EXERCISE: Only the pictures are to be omitted; everything else in the listing must be reproduced exactly.

DATA TO EXAMINE:
▼▼▼
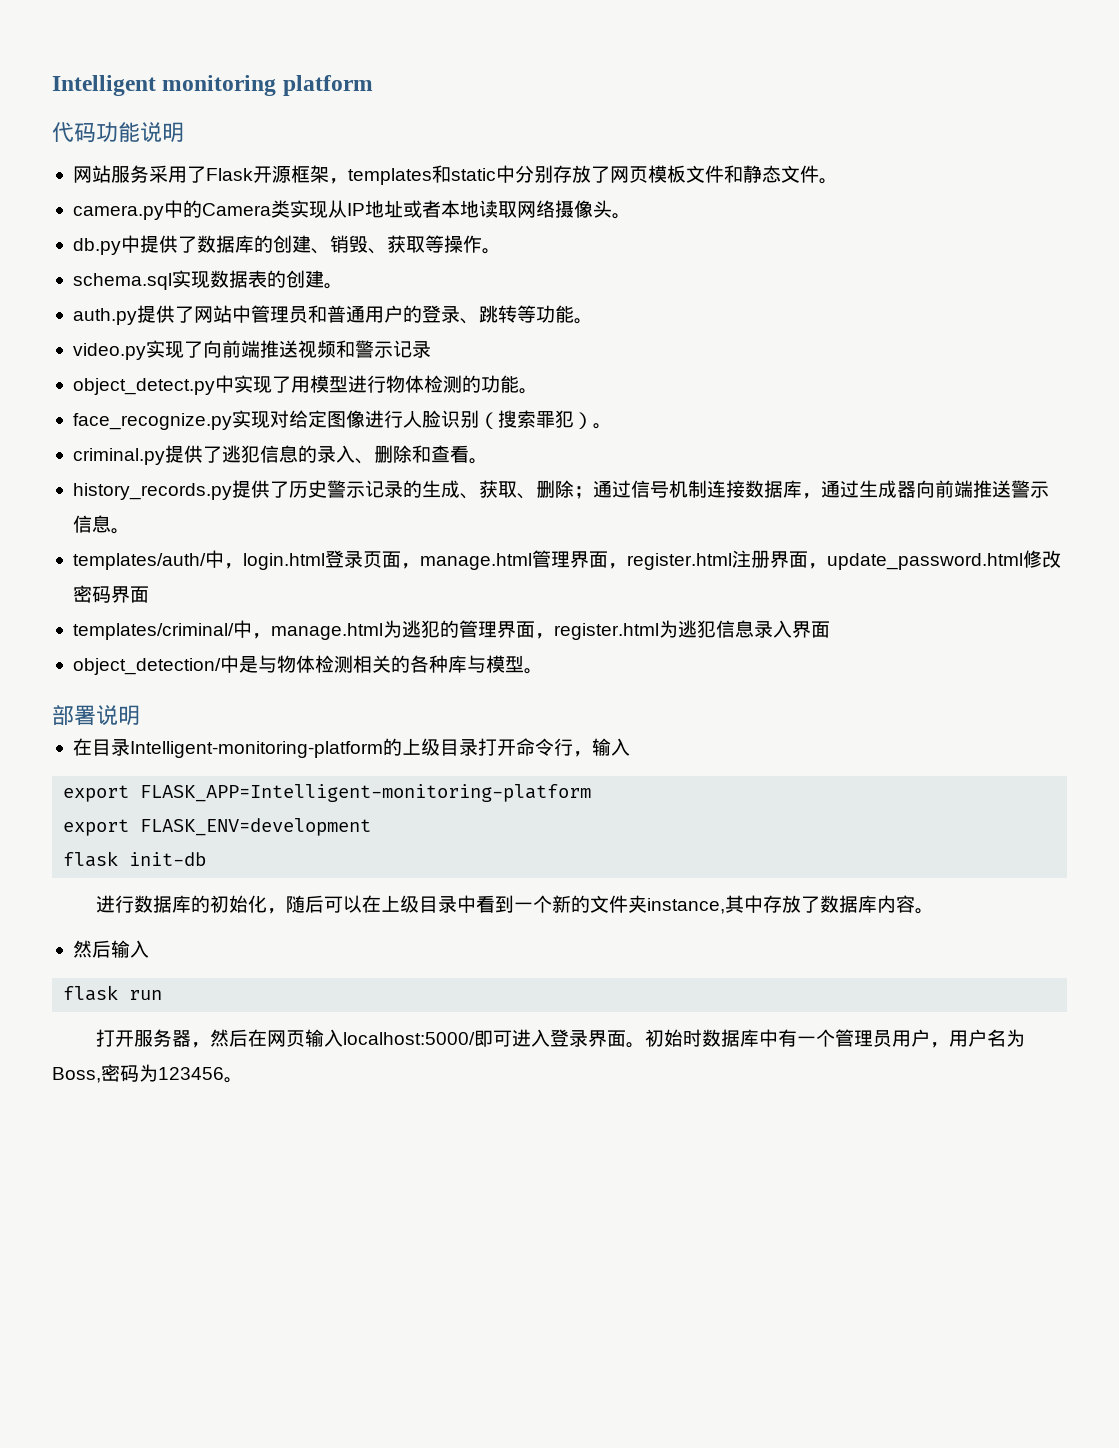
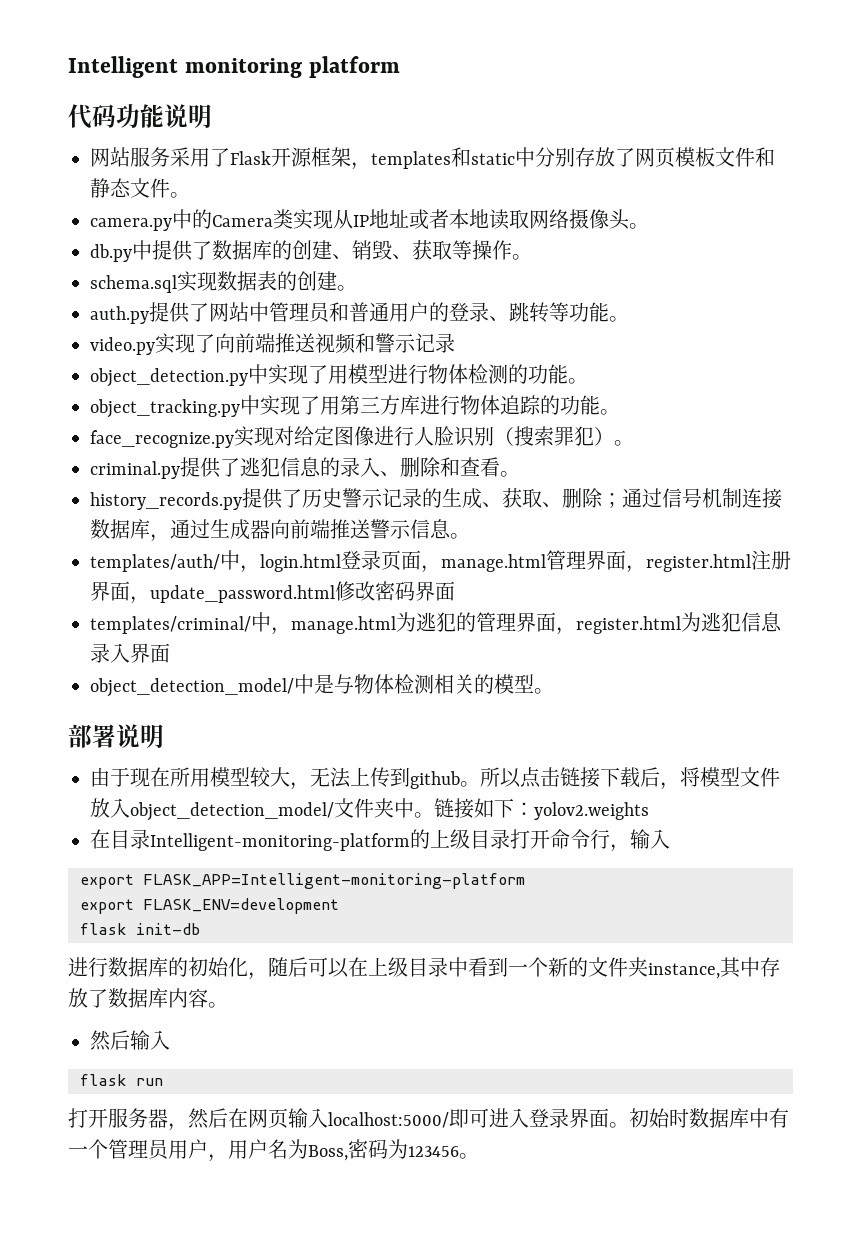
[72,378,215,395] object_detect.py -> [90,368,248,387] object_detection.py
(538, 391) none -> [90,395,620,418] // object_tracking.py中实现了用第三方库进行物体追踪的功能。
[72,658,221,675] object_detection/ -> [90,678,294,697] object_detection_model/
[409,655,486,673] 各种库与 -> (494, 684) none
(140, 715) none -> [90,767,780,790] [90,798,649,821] // 由于现在所用模型较大，无法上传到github。所以点击链接下载后，将模型文件放入object_detection_model/文件夹中。链接如下：yolov2.weights

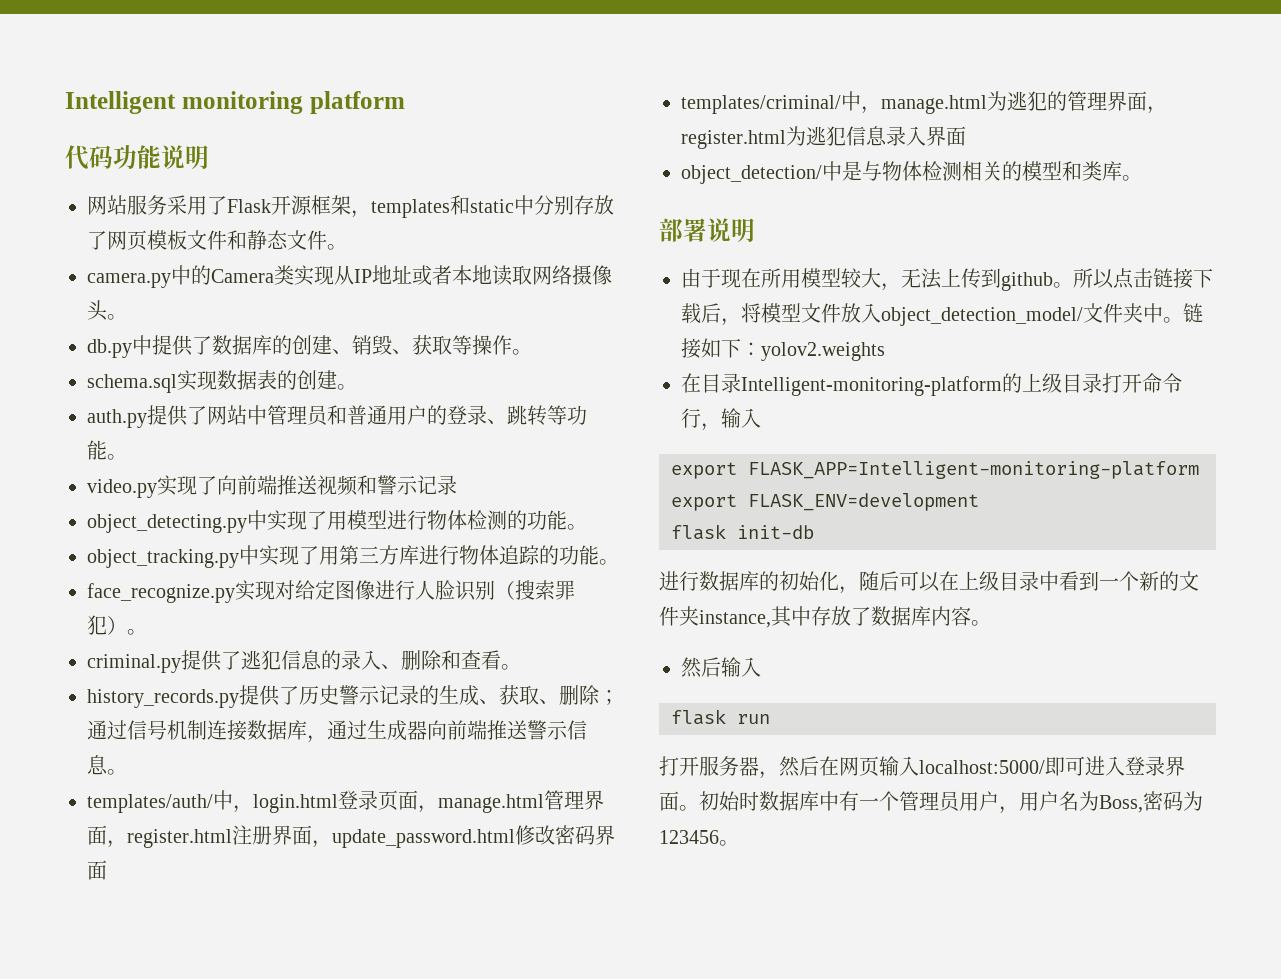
[90,368,248,387] object_detection.py -> [87,514,247,533] object_detecting.py
[90,678,294,697] object_detection_model/ -> [681,165,822,184] object_detection/
(534, 683) none -> [1062,161,1122,181] 和类库

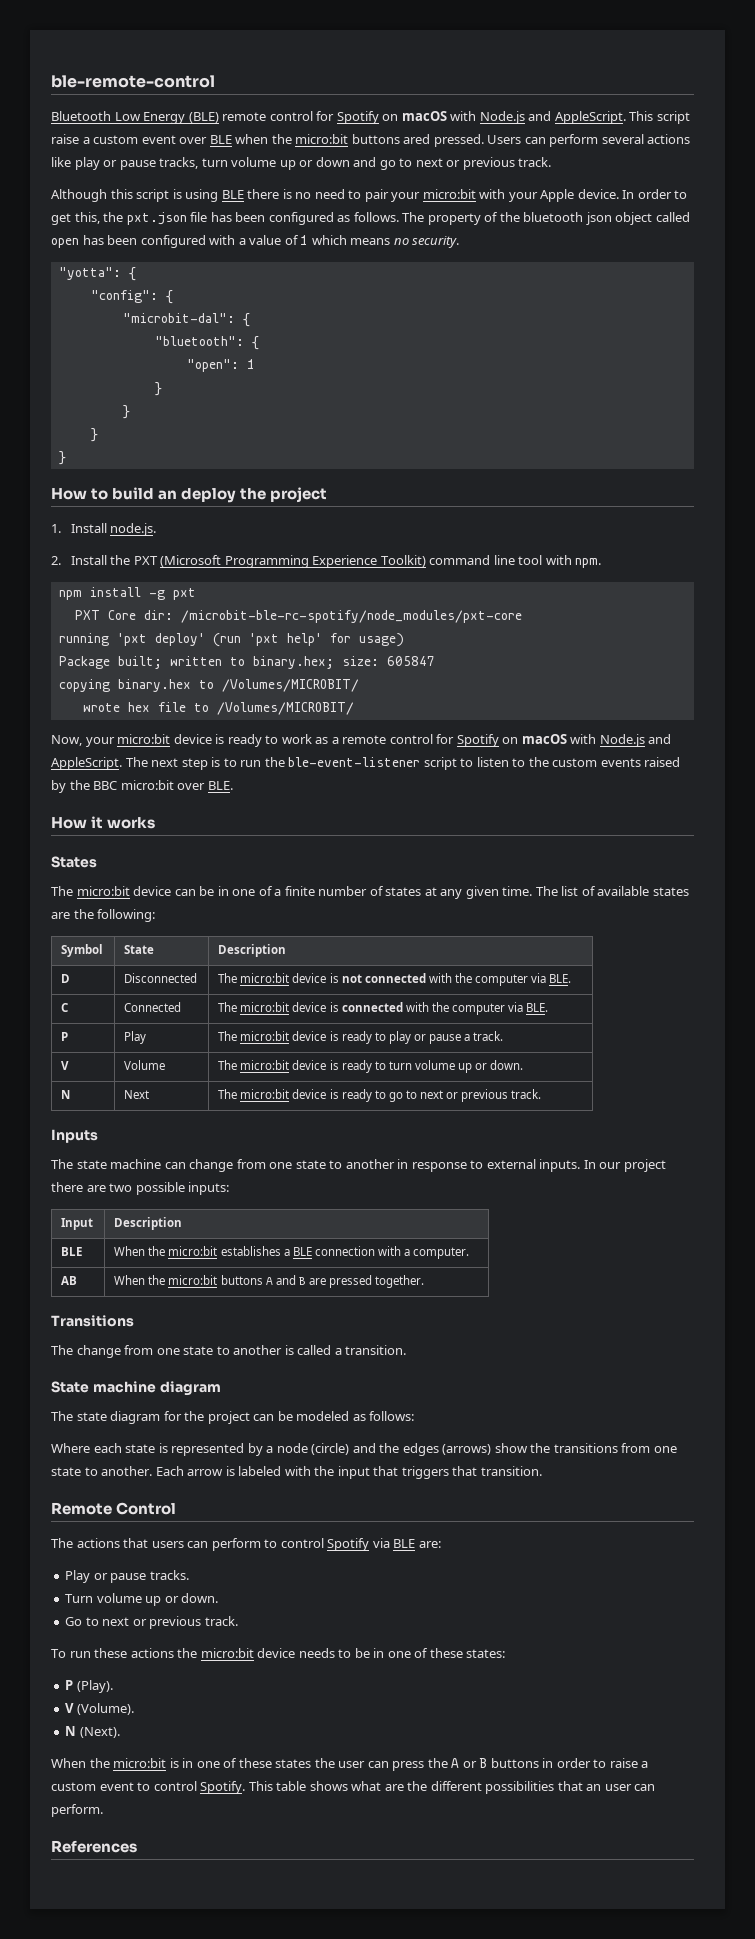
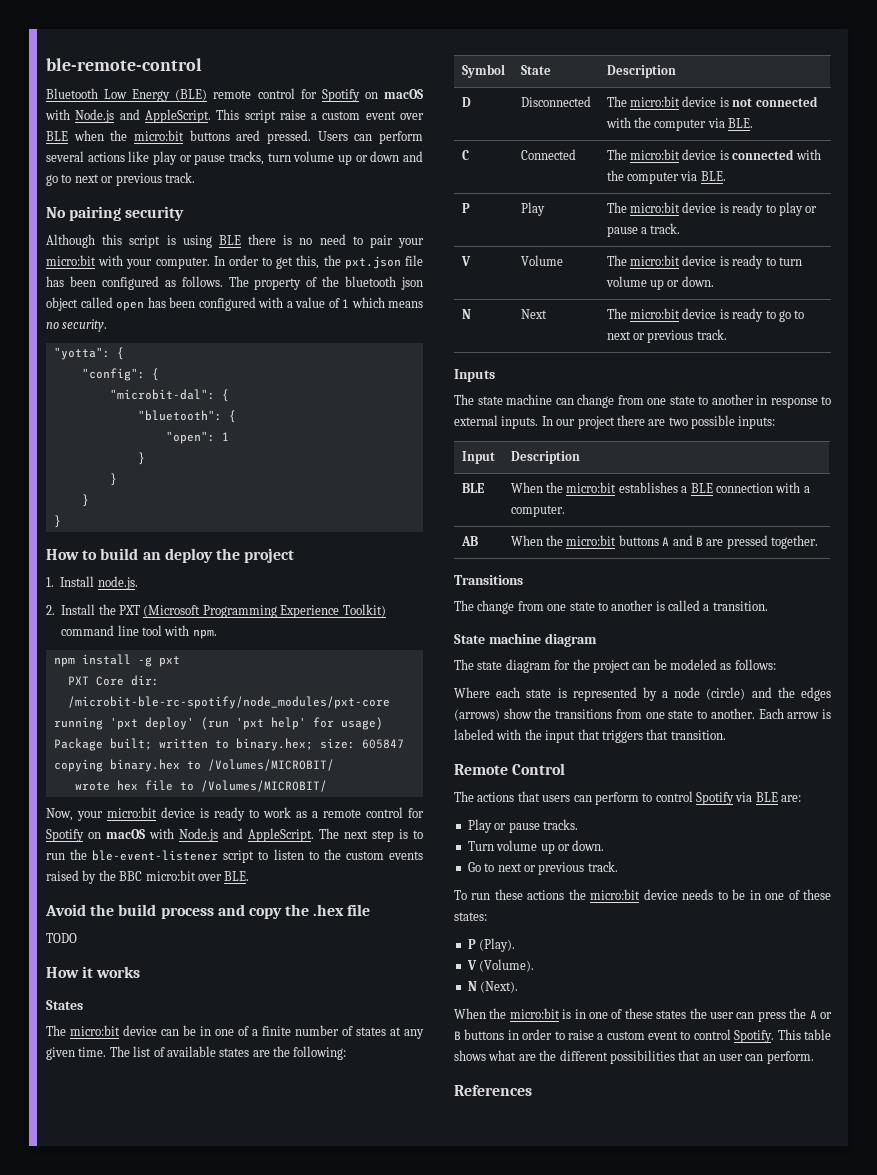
(552, 162) none -> [46,206,185,221] // No pairing security
[540,189,619,202] Apple device. -> [155,257,210,269] computer.
(233, 785) none -> [45,904,371,919] [46,933,77,943] // Avoid the build process and copy the .hex file // TODO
▲▲▲
RESULT:
[72,378,215,395] object_detect.py -> [90,368,248,387] object_detection.py
(538, 391) none -> [90,395,620,418] // object_tracking.py中实现了用第三方库进行物体追踪的功能。
[72,658,221,675] object_detection/ -> [90,678,294,697] object_detection_model/
[409,655,486,673] 各种库与 -> (494, 684) none
(140, 715) none -> [90,767,780,790] [90,798,649,821] // 由于现在所用模型较大，无法上传到github。所以点击链接下载后，将模型文件放入object_detection_model/文件夹中。链接如下：yolov2.weights

[90,368,248,387] object_detection.py -> [87,514,247,533] object_detecting.py
[90,678,294,697] object_detection_model/ -> [681,165,822,184] object_detection/
(534, 683) none -> [1062,161,1122,181] 和类库

(552, 162) none -> [46,206,185,221] // No pairing security
[540,189,619,202] Apple device. -> [155,257,210,269] computer.
(233, 785) none -> [45,904,371,919] [46,933,77,943] // Avoid the build process and copy the .hex file // TODO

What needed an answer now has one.